Provenía del otro lado de la puerta, aunque tardé un momento en ubicarla, unos instantes en los que me quedé horrorizado, petrificado de miedo. A continuación, el corazón estuvo a punto de salírseme del pecho cuando miré por un agujero en la puerta y vi un ojo que me observaba sin pestañear. De nuevo esa pregunta:

-Vamos, me llamarán dentro de poco. ¿Es verdad lo que dicen de tu padre?

Más calmado, me incliné para colocar el ojo a la altura del agujero de la puerta.

-¿Quién eres? -pregunté.

-Soy yo, Tom, el que vive aquí al lado.

Sabía que Tom era el hijo más pequeño, tenía mi edad.

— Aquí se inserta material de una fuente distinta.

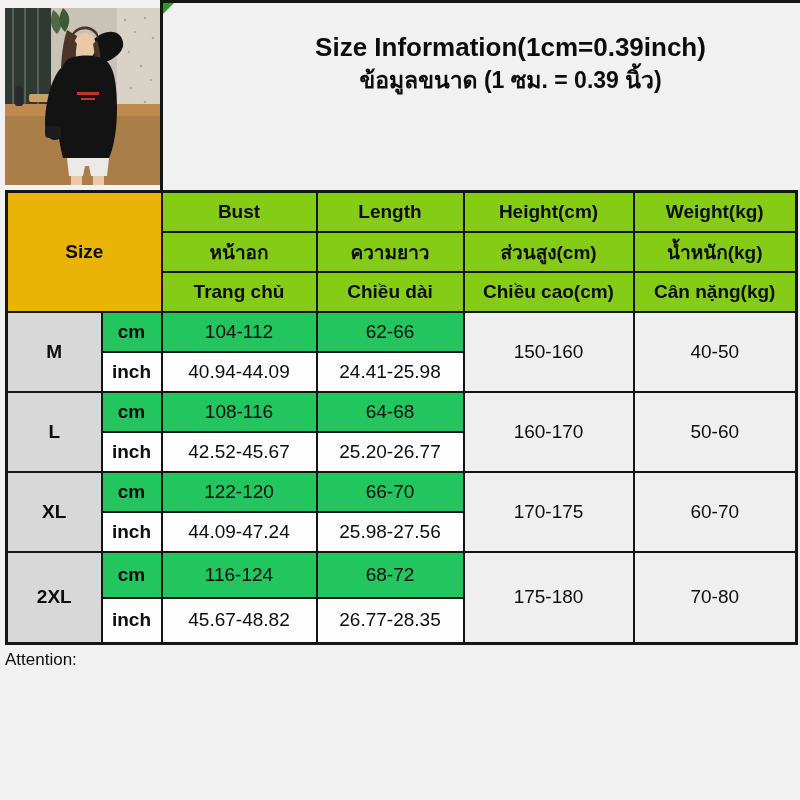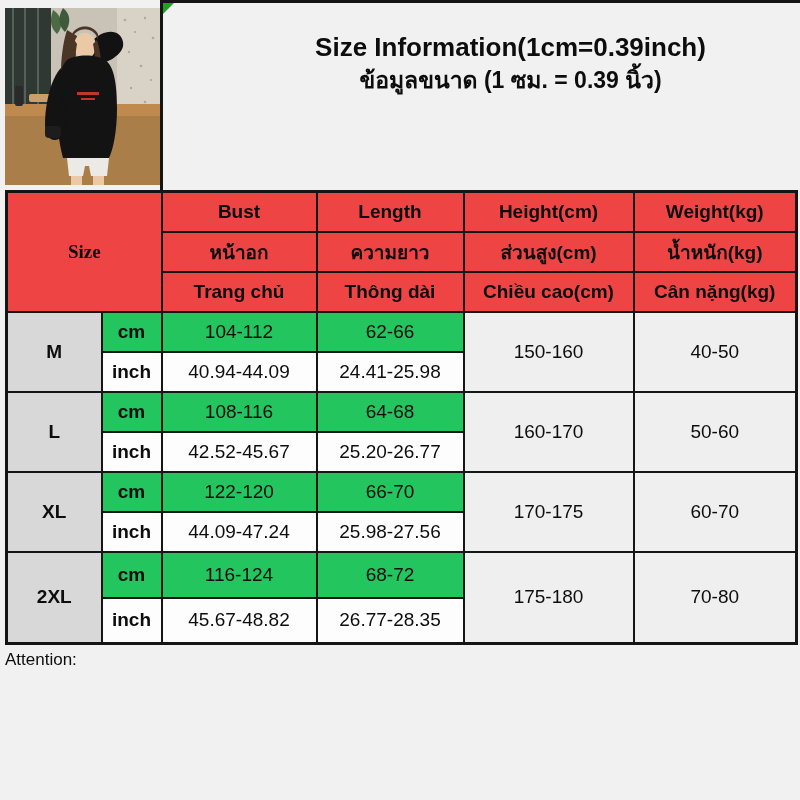--- a/index.html
+++ b/index.html
@@ -28,22 +28,22 @@
     position:absolute;left:5px;top:190px;width:790px;
     border-collapse:collapse;table-layout:fixed;
     border:3px solid #151515;
   }
   .size-table td{
     border:2px solid #151515;text-align:center;vertical-align:middle;
     font-size:19px;padding:0;overflow:hidden;white-space:nowrap;
   }
   .size-table tr{height:40px;}
   .size-table tr.tall{height:46px;}
-  .hdr{background:#ef4444;font-weight:bold;}
-  .size-big{background:#ef4444;font-weight:bold;font-size:40px;font-family:Liberation Serif, serif;}
+  .hdr{background:#84cc16;font-weight:bold;}
+  .size-big{background:#eab308;font-weight:bold;font-size:40px;}
   .size-lbl{background:#d8d8d8;font-weight:bold;font-size:23px;}
   .unit{font-weight:bold;font-size:20px;}
   .bg-g{background:#22c55e;margin-top:16px;}
   .bg-w{background:#fdfdfd;border-radius:7px;}
   .merged{background:#efefef;}
   
   .attention{position:absolute;left:5px;top:647px;width:793px;font-size:17px;line-height:26px;}
   .attention div{margin:0;}
 </style>
 </head>
@@ -118,21 +118,21 @@
         <td class="hdr">Weight(kg)</td>
       </tr>
       <tr>
         <td class="hdr">หน้าอก</td>
         <td class="hdr">ความยาว</td>
         <td class="hdr">ส่วนสูง(cm)</td>
         <td class="hdr">น้ำหนัก(kg)</td>
       </tr>
       <tr>
         <td class="hdr">Trang chủ</td>
-        <td class="hdr">Thông dài</td>
+        <td class="hdr">Chiều dài</td>
         <td class="hdr">Chiều cao(cm)</td>
         <td class="hdr">Cân nặng(kg)</td>
       </tr>
 
       <tr>
         <td class="size-lbl" rowspan="2">M</td>
         <td class="unit bg-g">cm</td>
         <td class="bg-g">104-112</td>
         <td class="bg-g">62-66</td>
         <td class="merged" rowspan="2">150-160</td>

Había oído cómo le llamaban.

-¿Y tú quién eres? -quiso saber él-. Me refiero a cómo te llamas.

-Haytham -respondí, y me pregunté si Tom era mi nuevo amigo. Tenía un ojo amistoso, al menos.

-¡Qué nombre más raro!

-Es árabe. Significa «águila joven».

-Bueno, tiene sentido.

-¿Qué quieres decir con «tiene sentido»?

-Ah, no sé. Pero lo tiene de algún modo. Y solo estás tú, ¿no?

-Tengo una hermana -repliqué-. Y también vivo con madre y padre.

-Es una familia bastante pequeña.

Asentí.

-Oye, ¿es verdad o no? -insistió-. ¿Tu padre es lo que dicen que es? Y ni se te ocurra mentir. Te veo los ojos, ¿sabes? Seré capaz de distinguir si estás mintiendo descaradamente.

-No mentiré, pero no sé qué es lo que dicen que es, ni siquiera quién lo dice.



Todo aquello me resultaba extraño y no demasiado agradable. Por ahí existía una idea de lo que se consideraba «normal» y nosotros, la familia Kenway, no estábamos incluidos.



Puede que el dueño del ojo percibiera algo en mi tono de voz, porque se apresuró a añadir:

-Lo siento… Siento si he dicho algo fuera de lugar. Tan solo me interesaba, eso es todo. Verás, hay un rumor y sería muy emocionante si fuera cierto…

-¿Qué rumor?

-Te parecerá una tontería.

Le eché valentía y me acerqué al agujero para mirarle, ojo aojo, mientras le decía:

-¿A qué te refieres? ¿Qué dice la gente sobre mi padre?

Pestañeó.

-Dicen que era un…

De repente hubo un ruido detrás de él y oí una voz masculina que le llamaba:

-¡Thomas!



El susto le hizo retirarse hacia atrás.

-¡Oh, qué fastidio! -susurró enseguida-. Tengo que irme, me llaman. Espero verte por aquí.



Al decir aquello, se fue y yo me quedé allí, preguntándome a qué se refería. ¿Cuál sería ese rumor? ¿Qué decía la gente sobre nuestra pequeña familia?



En aquel instante recordé que debía darme prisa. Era casi mediodía, la hora del entrenamiento con armas.